The Pros and Cons of Loans that Do Not Have an Issue with Bad Credit
Before considering a loan that doesn’t factor in bad credit, it may be helpful to know about the pros and cons that come with them. Here are a few to think about:
The Process for Determining Eligibility Can Be Easy
Because credit is not an issue for these loans, many people who have assets and a source of income are usually eligible. This range of eligibility is much broader when compared to traditional lending.
Funding Can Be Extremely Quick
Due to the lack of a credit check (which can take about three to five business days), once eligible, lenders can send out the funds right away.
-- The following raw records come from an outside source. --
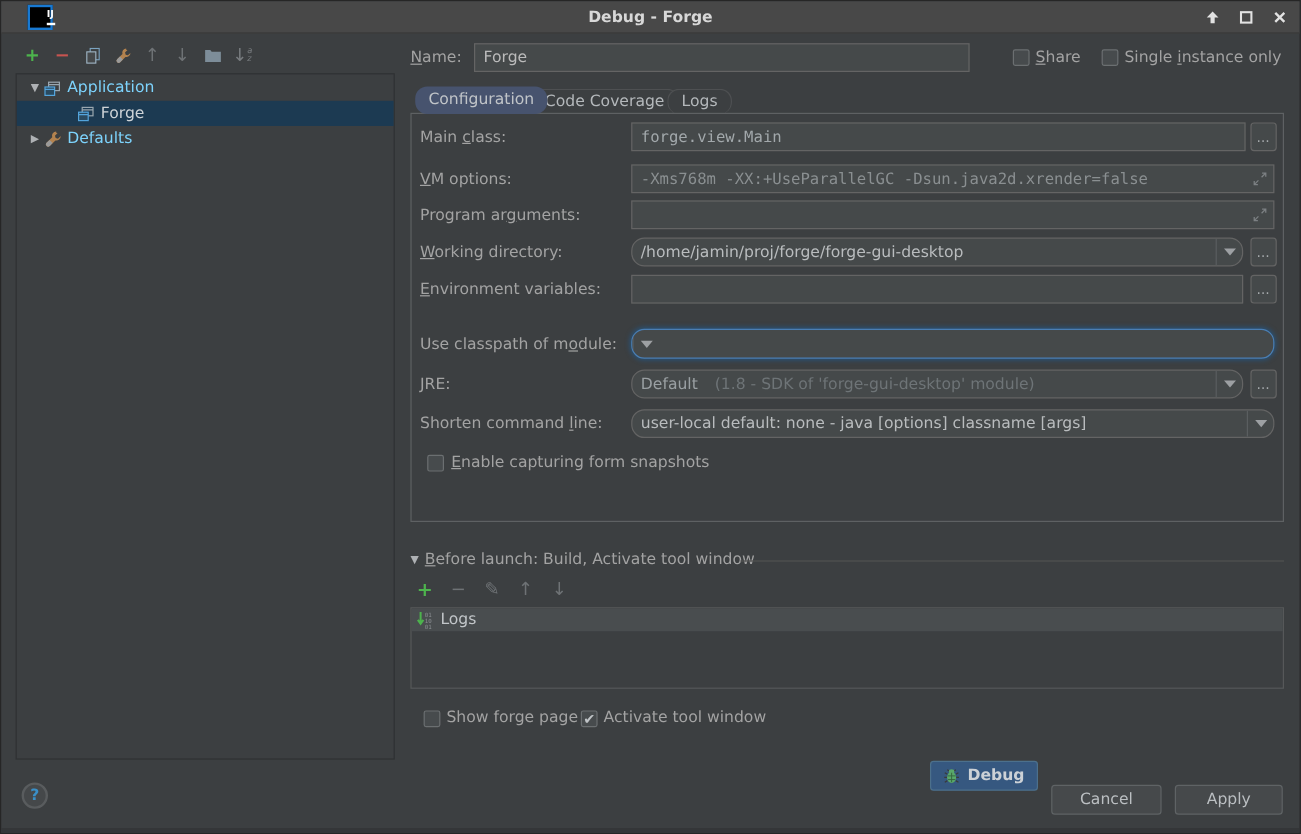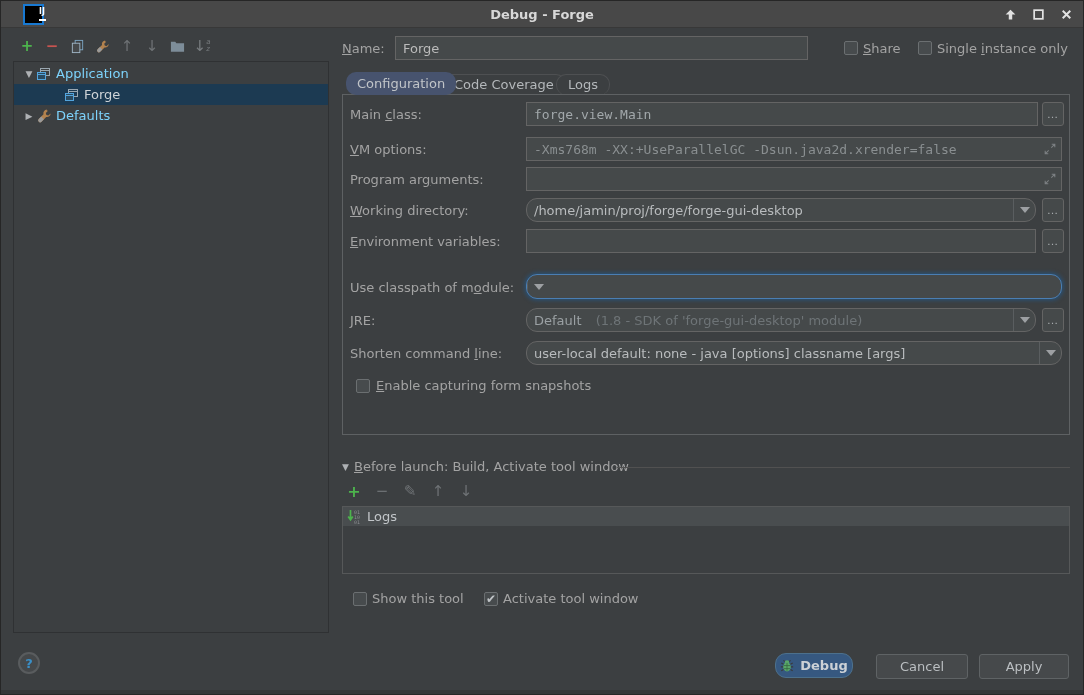--- a/index.html
+++ b/index.html
@@ -297,31 +297,31 @@
             <text x="7" y="10">10</text>
             <text x="7" y="15">01</text>
           </g>
         <path d="M3.5 1 v8.5 M1.2 7.5 l2.3 3.3 2.3 -3.3" stroke="#4db34d" stroke-width="1.7" fill="none"></path>
       </svg>
       <span style="margin-left:4px; color:#c2c6c9;">Logs</span>
     </div>
   </div>
 
   <div class="cb" style="left:352px; top:591px;"></div>
-  <div class="lbl" style="left:371px; top:590px;">Show this tool</div>
+  <div class="lbl" style="left:371px; top:590px;">Show forge page</div>
   <div class="cb" style="left:483px; top:591px;">
       <span>✔</span>
     </div>
   <div class="lbl" style="left:502px; top:590px;">Activate tool window</div>
 
   <div class="help-btn">
       <span>?</span>
     </div>
 
-  <div class="push-btn btn-default" style="left:774px; top:652px; width:78px;border-radius:11px;">
+  <div class="push-btn btn-default" style="left:774px; top:633px; width:90px;">
     <svg width="14" height="14" viewBox="0 0 16 16">
       <g stroke="#3a3a3a" stroke-width="1.2">
           <path d="M4 6 L1.5 4.5 M4 9 H1 M4 12 L1.5 13.5 M12 6 L14.5 4.5 M12 9 H15 M12 12 L14.5 13.5 M5.5 3 L4 1.5 M10.5 3 L12 1.5"></path>
         </g>
       <ellipse cx="8" cy="9" rx="4.3" ry="5.2" fill="#59a869"></ellipse>
       <ellipse cx="8" cy="3.4" rx="2.6" ry="2.1" fill="#59a869"></ellipse>
       <path d="M8 4.5 v9 M4.2 7.5 h7.6 M4.5 11 h7" stroke="#35663f" stroke-width="0.9" fill="none"></path>
     </svg>
     <span>Debug</span>
   </div>

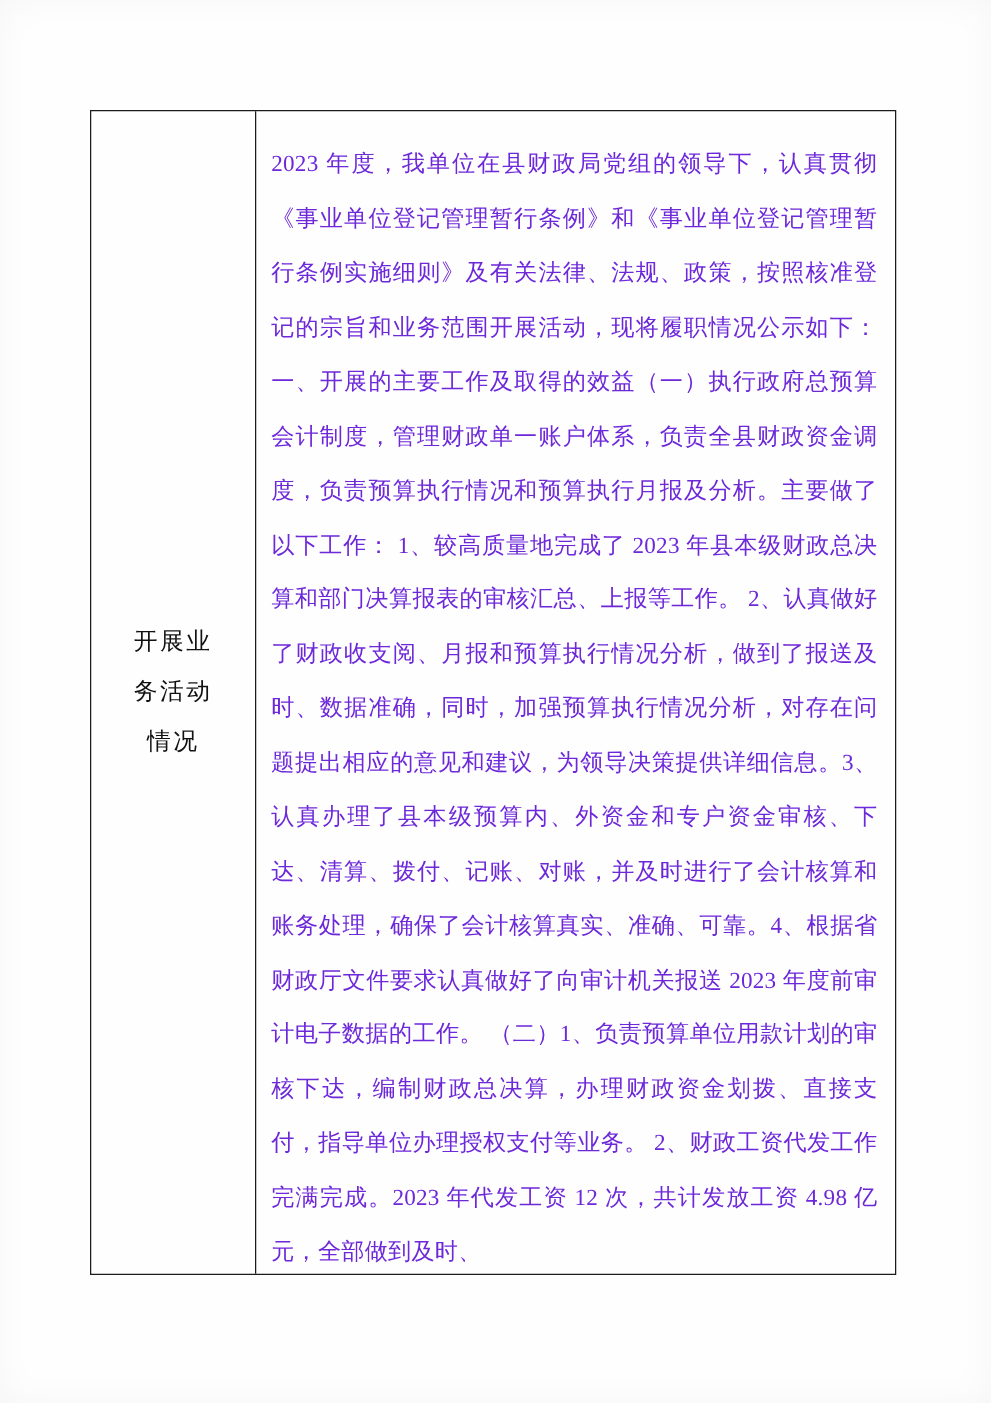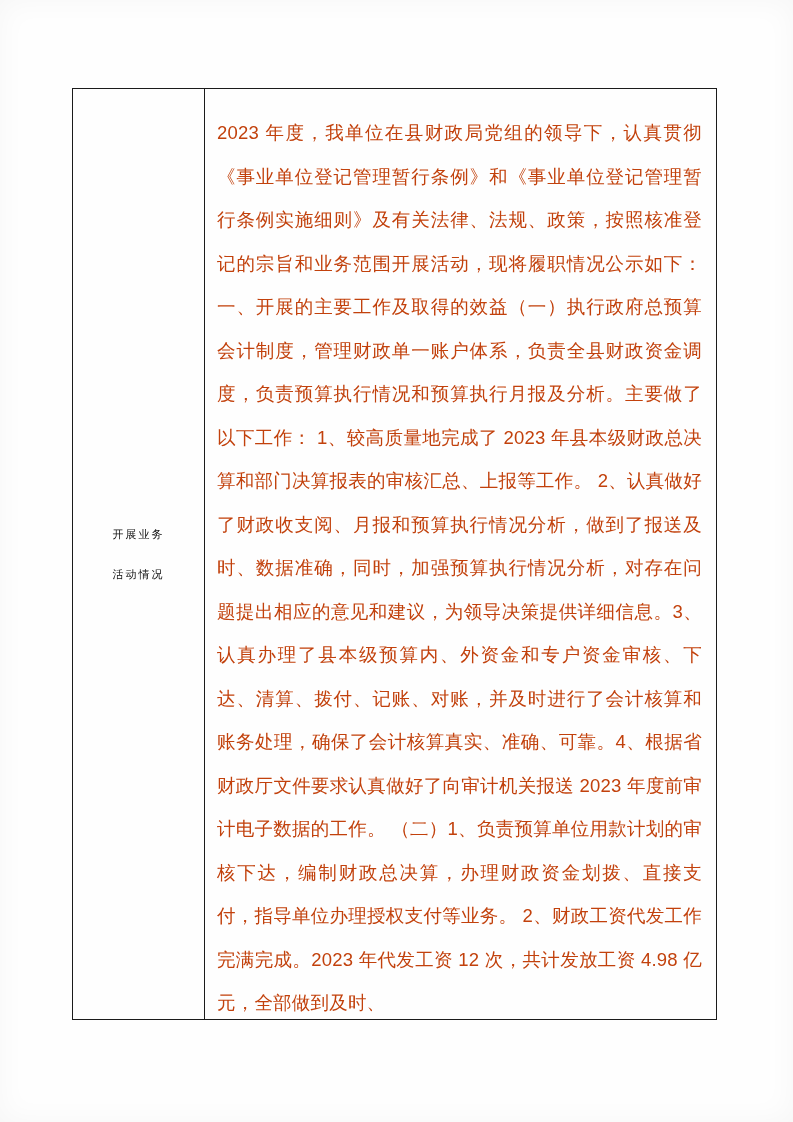--- a/index.html
+++ b/index.html
@@ -33,39 +33,39 @@
     width: 132px;
     box-sizing: border-box;
     border-right: 1.5px solid #1b1b1b;
     display: flex;
     align-items: center;
     justify-content: center;
     padding: 0 6px;
   }
   .label-text {
     font-family: Liberation Sans, sans-serif;
-    font-size: 11px;
+    font-size: 19px;
     line-height: 40px;
     letter-spacing: 2px;
     color: #111111;
     text-align: center;
     writing-mode: horizontal-tb;
     width: 64px;
     word-break: break-all;
   }
   .body-cell {
     flex: 1;
     box-sizing: border-box;
     padding: 22px 14px 10px 12px;
   }
   .body-text {
-    font-family: Liberation Sans, sans-serif;
+    font-family: Liberation Serif, serif;
     font-size: 18.5px;
     line-height: 43.5px;
-    color: #c2410c;
+    color: #6d28d9;
     text-align: justify;
     text-justify: inter-ideograph;
     letter-spacing: 0.2px;
     white-space: pre-wrap;
   }
   .page-edge-shadow {
     position: absolute;
     inset: 0;
     pointer-events: none;
     box-shadow: inset 0 0 30px rgba(0,0,0,0.035);

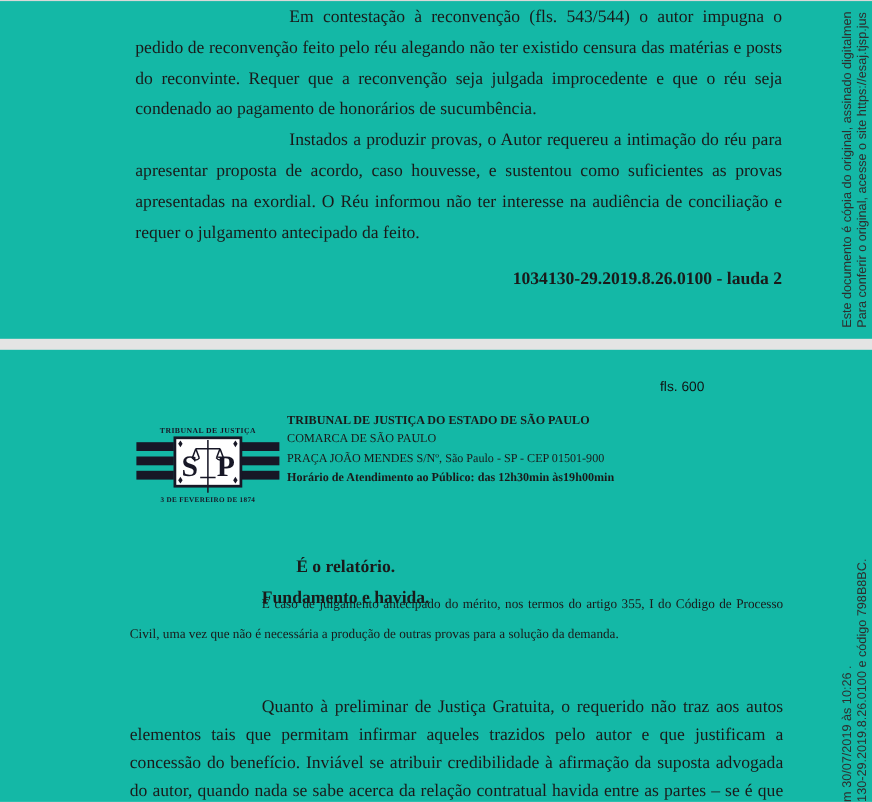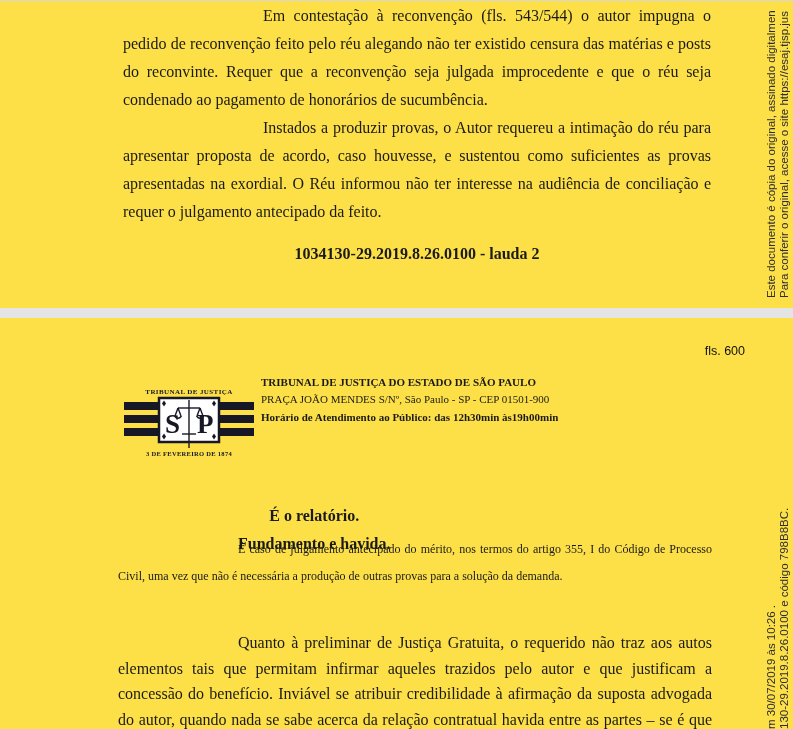--- a/index.html
+++ b/index.html
@@ -1,39 +1,39 @@
 <!DOCTYPE html>
 <html><head>
 <meta charset="utf-8">
 <style>
   html,body { margin:0; padding:0; background:#fff; }
   .screen {
     position:relative; width:793px; height:729px;
-    background:#fde047; overflow:hidden;
+    background:#14b8a6; overflow:hidden;
     font-family:"Liberation Serif", serif; color:#1a1a1a;
   }
   .topline { position:absolute; top:0; left:0; width:793px; height:1px; background:#d8d8d8; }
   .page-divider { position:absolute; top:308px; left:0; width:793px; height:10px; background:#e4e4e4; }
 
   
   .p1-body { position:absolute; left:123px; top:2px; width:588px;
              font-size:16px; line-height:28px; text-align:justify; }
   .p1-body p { margin:0; text-indent:140px; }
-  .p1-ref { position:absolute; left:123px; top:240px; width:588px; text-align:center;
+  .p1-ref { position:absolute; left:123px; top:240px; width:588px; text-align:right;
             font-weight:bold; font-size:16px; line-height:28px; }
 
   
   .sidebar { position:absolute; font-family:"Liberation Sans", sans-serif;
              font-size:11.5px; line-height:13px; color:#2e2e2e; white-space:nowrap;
              transform:rotate(-90deg); transform-origin:0 0; }
   .sidebar.s1 { left:765px; top:298px; }
   .sidebar.s2 { left:765px; top:729px; }
 
   
-  .fls { position:absolute; left:600px; top:344px; width:145px; text-align:right;
+  .fls { position:absolute; left:600px; top:344px; width:145px; 
          font-family:"Liberation Sans", sans-serif; font-size:12.5px; color:#111; }
   .logo { position:absolute; left:123px; top:385px; }
   .hdr { position:absolute; left:261px; top:374px; font-size:11px; line-height:17.4px; }
   .hdr div { white-space:nowrap; }
   .hdr .b { font-weight:bold; }
   .p2-bold { position:absolute; left:238px; top:502px; font-size:16px; line-height:28px; font-weight:bold;text-align:center; }
   .p2-para1 { position:absolute; left:118px; top:536px; width:594px; text-indent:120px;
               text-align:justify; font-size:12px; line-height:27px; }
   .p2-para2 { position:absolute; left:118px; top:630px; width:594px; text-indent:120px;
               text-align:justify; font-size:16px; line-height:25.5px; }
@@ -87,20 +87,21 @@
         <path d="M41,15.5 l2,3 -2,3 -2,-3 z"></path>
         <path d="M91,15.5 l2,3 -2,3 -2,-3 z"></path>
         <path d="M41,48.5 l2,3 -2,3 -2,-3 z"></path>
         <path d="M91,48.5 l2,3 -2,3 -2,-3 z"></path>
       </g>
       <text x="66" y="71" text-anchor="middle" font-size="6.5" font-weight="bold" font-family="Liberation Serif, serif" fill="#171726" letter-spacing="0.3">3 DE FEVEREIRO DE 1874</text>
     </svg>
 
     <div class="hdr">
       <div class="b">TRIBUNAL DE JUSTIÇA DO ESTADO DE SÃO PAULO</div>
+      <div>COMARCA DE SÃO PAULO</div>
       <div>PRAÇA JOÃO MENDES S/Nº, São Paulo - SP - CEP 01501-900</div>
       <div class="b">Horário de Atendimento ao Público: das 12h30min às19h00min</div>
     </div>
 
     <div class="p2-bold">
       <div>É o relatório.</div>
       <div>Fundamento e havida.</div>
     </div>
 
     <div class="p2-para1">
In addition, most lenders work with all kinds of money transfer services/retail locations (which are open late and on the weekends) rather than just banks. This means they offer even more speed when it comes to getting the money to their borrower.
A Large Amount of Funding May be Available
With these loans, because the value of the loan is largely based on the asset, the amount from the loan may be worth hundreds to thousands of dollars.
Everything May Be Done from the Comfort of Home
There are many lenders that operate online—and have the entire loan process set up there as well. Many times this means that a borrower does not need to leave their home for funding. For many people, this can be a huge convenience.
May Come With Extremely High Interest Rates
Even though there is an asset with these loans, lenders are taking a risk. High interest rates from lenders compensate for that risk—so before considering these types of loans, it is important to consider the interest rate and compare several lenders.
Research is Required
It is important to find a reputable and legitimate lender before giving them personal information. Most of the time, this requires some research that could take time. When it comes to traditional lending, it is usually major banks or companies that are already trusted.
May Not Offer In-Person Interaction
A lot of these lenders may operate online or over the phone. This means that an in-person interaction MAY not be a part of the experience. For those who value in-person interaction, this may be a con.
These Loans are Short Term
For those who may need a lot of time (more than a year) to pay back a loan, these types of loans may not be the best option. The average repayment schedule is only a few months long—although every lender is different, and some may offer more flexibility than others.
When it comes to finding extra funding, having bad credit may not be an issue anymore. There are all kinds of loans out there for people who have bad credit. Before considering acquiring one of these loans, it is important to understand what they require, along with the pros and cons. Once a potential borrower has that information, they can then make an informed decision of what kind funding best suits them and their finances.